We see a lot of these hip-hop films that show us the difficulties of living in “the ghetto” or “the hood”, and these films get to be a little routine after a while. There has to be some unique quality that sets it apart. Dope (2015) puts ‘90s culture, the videogame nerd community, and a newer and blitzier way of telling a story and creating compelling characters that get themselves so far involved in a plot, it almost stresses you out and makes you wonder: “where can these kids go from here?”
Big names went into producing this feature and it’s not surprising why with a striking script like this. Produced by Forest Whitaker, Pharrell Williams, and P. Diddy, Dope had a good thing going for it from the get-go. It was also in good hands, being directed by Nigerian-American director Rick Famuyiwa who has films like The Wood (1999), Brown Sugar (2002), and Talk to Me (2007) in his repertoire.
So we dive right into Dope with Malcolm Adekanbi (played by rapper/actor Shameik Moore, taking his first lead role with this feature) is a nerdy high school senior in a shifty Californian neighbourhod looking to break out to bigger and better things through a hopeful acceptance into Harvard. He’s accompanied by his friends Jib (Tony Revolori who you might recognize from The Grand Budapest Hotel (2014)) and Diggy (Kiersey Clemons, who also plays on the award-winning show Transparent) as they unwittingly get involved in the drug trade after a fateful party that goes off the rails. Malcolm becomes a duality: part geek with a future and part renegade drug-dealer.

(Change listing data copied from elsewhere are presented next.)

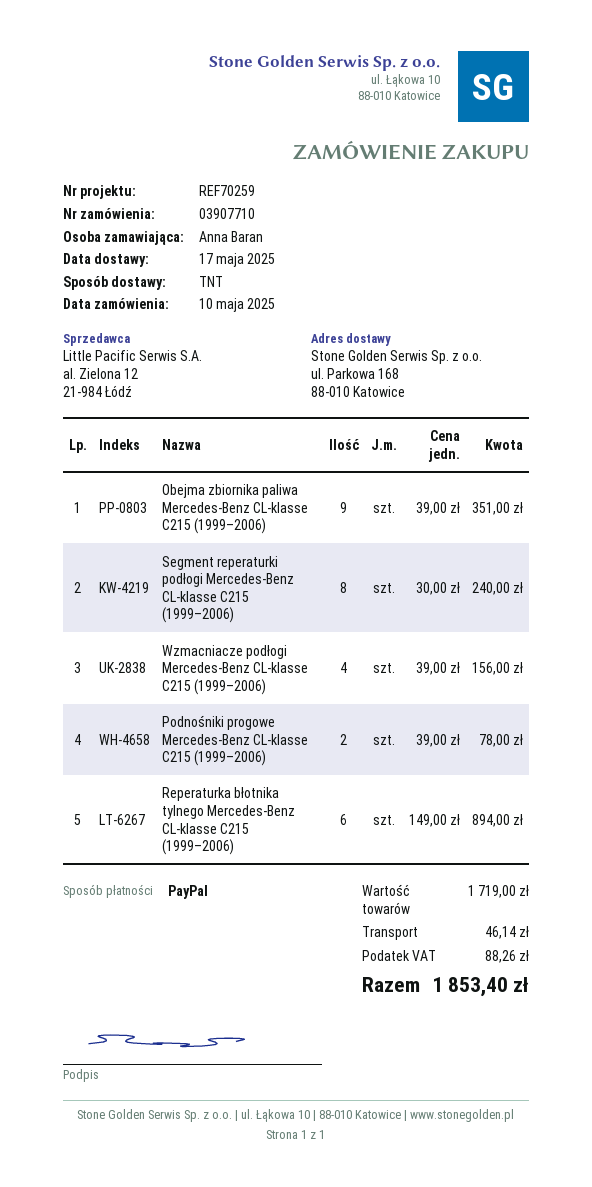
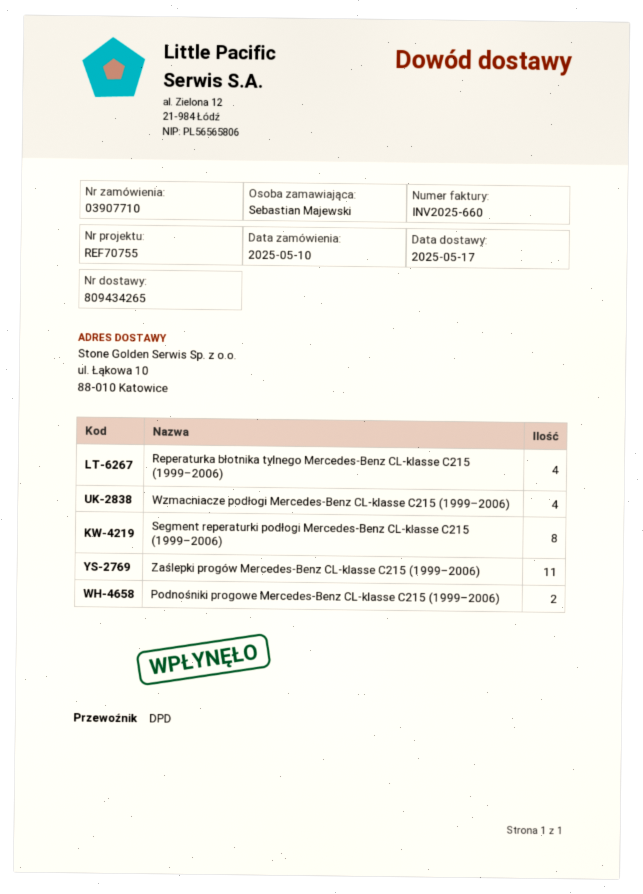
reference: REF70259 -> REF70755
ordered by: Anna Baran -> Sebastian Majewski
shipping method: TNT -> DPD
ship to: ul. Parkowa 168, 88-010 Katowice -> ul. Łąkowa 10, 88-010 Katowice
Obejma zbiornika paliwa Mercedes-Benz CL-klasse C215 (1999–2006): 9 -> none
Reperaturka błotnika tylnego Mercedes-Benz CL-klasse C215 (1999–2006): 6 -> 4
Zaślepki progów Mercedes-Benz CL-klasse C215 (1999–2006): none -> 11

Having the nerd as the underdog hero may seem like a tired concept, but when the hero is an adamant hip-hop fan as well, it adds a bit more flavour. Right from the get-go, the film’s vibe is fun and the characters are likable. As with a few other indie films (to the point of becoming a bit of a trend), this film’s cinematography is stark and colourful. There’s something oddly Revenge of the Nerds (1984) about this movie if it were updated, racialized, and a lot less hokey. It ends pretty ambiguously, leaving the audience to decide what Malcom truly is: a nerd with a bright future or a dope-dealer doomed to fall in line with the stereotypes surrounding the hood. The journey – all at once hilarious, shocking and with grim realities – has you making up your own mind.